= EXERCISE REQUIREMENTS =
When a line of the entries contains the word "number", report that line.

= SOURCE INFORMATION =

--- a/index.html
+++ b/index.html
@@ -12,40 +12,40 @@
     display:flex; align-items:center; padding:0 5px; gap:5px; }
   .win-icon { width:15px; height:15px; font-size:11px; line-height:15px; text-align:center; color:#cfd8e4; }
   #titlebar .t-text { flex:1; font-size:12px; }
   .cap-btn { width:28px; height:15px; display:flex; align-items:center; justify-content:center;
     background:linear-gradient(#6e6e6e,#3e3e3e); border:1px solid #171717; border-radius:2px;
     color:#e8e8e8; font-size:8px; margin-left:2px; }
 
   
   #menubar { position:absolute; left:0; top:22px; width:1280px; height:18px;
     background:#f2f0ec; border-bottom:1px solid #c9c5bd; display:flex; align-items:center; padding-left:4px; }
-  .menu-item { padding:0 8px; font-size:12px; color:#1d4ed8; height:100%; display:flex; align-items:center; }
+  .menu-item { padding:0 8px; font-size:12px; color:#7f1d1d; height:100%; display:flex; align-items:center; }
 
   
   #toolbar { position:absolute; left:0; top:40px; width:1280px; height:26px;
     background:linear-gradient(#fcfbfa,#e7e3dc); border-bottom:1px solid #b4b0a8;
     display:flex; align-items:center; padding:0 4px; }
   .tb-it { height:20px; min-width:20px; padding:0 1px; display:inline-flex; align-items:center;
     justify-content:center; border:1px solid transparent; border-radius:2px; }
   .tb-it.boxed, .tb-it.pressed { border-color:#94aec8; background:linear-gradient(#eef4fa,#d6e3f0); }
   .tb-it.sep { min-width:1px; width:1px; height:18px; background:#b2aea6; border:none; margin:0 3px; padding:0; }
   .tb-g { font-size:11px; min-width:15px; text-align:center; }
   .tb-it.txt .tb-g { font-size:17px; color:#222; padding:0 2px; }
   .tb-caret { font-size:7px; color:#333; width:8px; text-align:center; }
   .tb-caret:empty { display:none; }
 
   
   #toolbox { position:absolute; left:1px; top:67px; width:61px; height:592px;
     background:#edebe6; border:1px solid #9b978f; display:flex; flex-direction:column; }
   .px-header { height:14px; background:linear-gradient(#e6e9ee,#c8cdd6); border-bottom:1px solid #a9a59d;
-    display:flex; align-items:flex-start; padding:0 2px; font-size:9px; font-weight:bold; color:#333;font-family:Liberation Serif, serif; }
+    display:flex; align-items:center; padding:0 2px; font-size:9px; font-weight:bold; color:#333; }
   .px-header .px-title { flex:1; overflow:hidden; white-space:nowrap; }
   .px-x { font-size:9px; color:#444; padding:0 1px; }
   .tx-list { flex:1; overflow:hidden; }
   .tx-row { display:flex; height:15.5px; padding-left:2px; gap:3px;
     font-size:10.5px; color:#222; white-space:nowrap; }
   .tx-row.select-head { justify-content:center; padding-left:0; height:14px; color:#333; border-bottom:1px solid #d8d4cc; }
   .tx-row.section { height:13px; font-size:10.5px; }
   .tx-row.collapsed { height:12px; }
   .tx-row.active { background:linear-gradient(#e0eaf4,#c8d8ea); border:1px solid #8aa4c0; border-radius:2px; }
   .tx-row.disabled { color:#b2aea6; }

==

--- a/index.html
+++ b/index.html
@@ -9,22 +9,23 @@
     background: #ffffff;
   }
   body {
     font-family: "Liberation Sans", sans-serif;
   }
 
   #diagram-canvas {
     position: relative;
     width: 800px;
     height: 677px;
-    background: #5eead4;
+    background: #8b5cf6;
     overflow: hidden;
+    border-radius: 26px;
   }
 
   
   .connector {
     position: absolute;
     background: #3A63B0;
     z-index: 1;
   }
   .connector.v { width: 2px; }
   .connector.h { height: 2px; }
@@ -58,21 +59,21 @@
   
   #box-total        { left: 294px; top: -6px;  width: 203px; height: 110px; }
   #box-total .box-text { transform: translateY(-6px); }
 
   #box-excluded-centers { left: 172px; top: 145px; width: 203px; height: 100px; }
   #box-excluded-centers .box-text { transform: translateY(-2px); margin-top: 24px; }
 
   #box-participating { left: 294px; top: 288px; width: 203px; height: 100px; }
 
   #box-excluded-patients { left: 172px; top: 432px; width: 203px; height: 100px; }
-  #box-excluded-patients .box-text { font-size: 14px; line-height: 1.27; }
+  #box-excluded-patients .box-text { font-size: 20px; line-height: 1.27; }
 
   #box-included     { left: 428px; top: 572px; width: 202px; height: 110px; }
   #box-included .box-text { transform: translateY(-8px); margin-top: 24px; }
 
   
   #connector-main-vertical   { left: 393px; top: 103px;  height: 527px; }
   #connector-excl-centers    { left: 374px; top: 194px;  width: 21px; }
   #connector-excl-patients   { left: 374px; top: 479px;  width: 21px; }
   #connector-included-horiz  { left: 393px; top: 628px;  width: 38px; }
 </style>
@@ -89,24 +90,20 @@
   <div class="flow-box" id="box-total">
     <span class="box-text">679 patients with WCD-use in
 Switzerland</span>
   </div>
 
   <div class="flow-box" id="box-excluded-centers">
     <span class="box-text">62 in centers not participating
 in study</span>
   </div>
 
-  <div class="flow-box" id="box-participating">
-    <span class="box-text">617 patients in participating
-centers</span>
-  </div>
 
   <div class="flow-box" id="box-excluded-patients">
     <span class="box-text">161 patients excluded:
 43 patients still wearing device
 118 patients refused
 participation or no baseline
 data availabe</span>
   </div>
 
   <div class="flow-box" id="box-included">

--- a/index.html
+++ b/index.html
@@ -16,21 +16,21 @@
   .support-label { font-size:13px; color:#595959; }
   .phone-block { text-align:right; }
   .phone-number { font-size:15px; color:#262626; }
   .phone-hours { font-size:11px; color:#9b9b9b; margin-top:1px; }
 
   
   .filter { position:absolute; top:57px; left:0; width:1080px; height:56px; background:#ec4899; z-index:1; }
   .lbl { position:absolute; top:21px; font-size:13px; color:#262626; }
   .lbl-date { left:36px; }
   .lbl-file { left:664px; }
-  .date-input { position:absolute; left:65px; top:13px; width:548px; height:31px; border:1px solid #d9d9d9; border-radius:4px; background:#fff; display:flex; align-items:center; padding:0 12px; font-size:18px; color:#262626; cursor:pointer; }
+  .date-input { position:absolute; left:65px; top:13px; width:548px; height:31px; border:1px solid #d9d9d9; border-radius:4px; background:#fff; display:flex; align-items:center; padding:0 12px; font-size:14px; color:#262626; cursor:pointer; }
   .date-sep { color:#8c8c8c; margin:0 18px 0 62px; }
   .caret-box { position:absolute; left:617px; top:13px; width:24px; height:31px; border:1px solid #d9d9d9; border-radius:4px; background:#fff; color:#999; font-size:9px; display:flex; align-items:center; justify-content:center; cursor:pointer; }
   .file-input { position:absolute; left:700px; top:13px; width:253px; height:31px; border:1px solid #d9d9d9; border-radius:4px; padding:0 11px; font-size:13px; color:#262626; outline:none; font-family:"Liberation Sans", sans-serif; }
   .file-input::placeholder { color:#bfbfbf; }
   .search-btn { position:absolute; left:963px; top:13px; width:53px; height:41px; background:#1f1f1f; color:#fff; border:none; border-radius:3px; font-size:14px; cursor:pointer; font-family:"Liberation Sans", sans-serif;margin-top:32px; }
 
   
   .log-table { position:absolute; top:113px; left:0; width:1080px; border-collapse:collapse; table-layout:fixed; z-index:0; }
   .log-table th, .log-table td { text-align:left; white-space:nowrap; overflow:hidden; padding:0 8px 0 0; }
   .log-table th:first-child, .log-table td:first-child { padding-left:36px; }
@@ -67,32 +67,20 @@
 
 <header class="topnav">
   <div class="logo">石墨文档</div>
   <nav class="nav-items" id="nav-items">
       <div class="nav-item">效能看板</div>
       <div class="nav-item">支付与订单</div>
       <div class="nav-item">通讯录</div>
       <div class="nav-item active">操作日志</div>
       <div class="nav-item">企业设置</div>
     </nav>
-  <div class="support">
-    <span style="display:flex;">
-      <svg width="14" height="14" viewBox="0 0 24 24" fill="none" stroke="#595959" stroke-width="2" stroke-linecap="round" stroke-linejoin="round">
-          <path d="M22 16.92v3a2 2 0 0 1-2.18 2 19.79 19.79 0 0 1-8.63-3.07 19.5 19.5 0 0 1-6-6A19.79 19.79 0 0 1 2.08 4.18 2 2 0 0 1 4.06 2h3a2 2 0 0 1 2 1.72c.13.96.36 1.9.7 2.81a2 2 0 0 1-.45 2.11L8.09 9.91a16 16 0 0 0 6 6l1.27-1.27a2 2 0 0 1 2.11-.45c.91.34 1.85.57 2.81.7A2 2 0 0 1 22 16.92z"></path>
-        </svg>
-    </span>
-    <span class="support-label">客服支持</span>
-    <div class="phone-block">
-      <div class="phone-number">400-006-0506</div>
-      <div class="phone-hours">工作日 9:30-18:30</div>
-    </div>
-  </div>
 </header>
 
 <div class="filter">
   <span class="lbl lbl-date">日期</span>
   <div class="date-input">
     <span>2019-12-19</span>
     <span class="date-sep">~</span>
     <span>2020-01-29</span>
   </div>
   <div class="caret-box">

= OUTPUT FOR THIS TASK =
   .phone-number { font-size:15px; color:#262626; }
-      <div class="phone-number">400-006-0506</div>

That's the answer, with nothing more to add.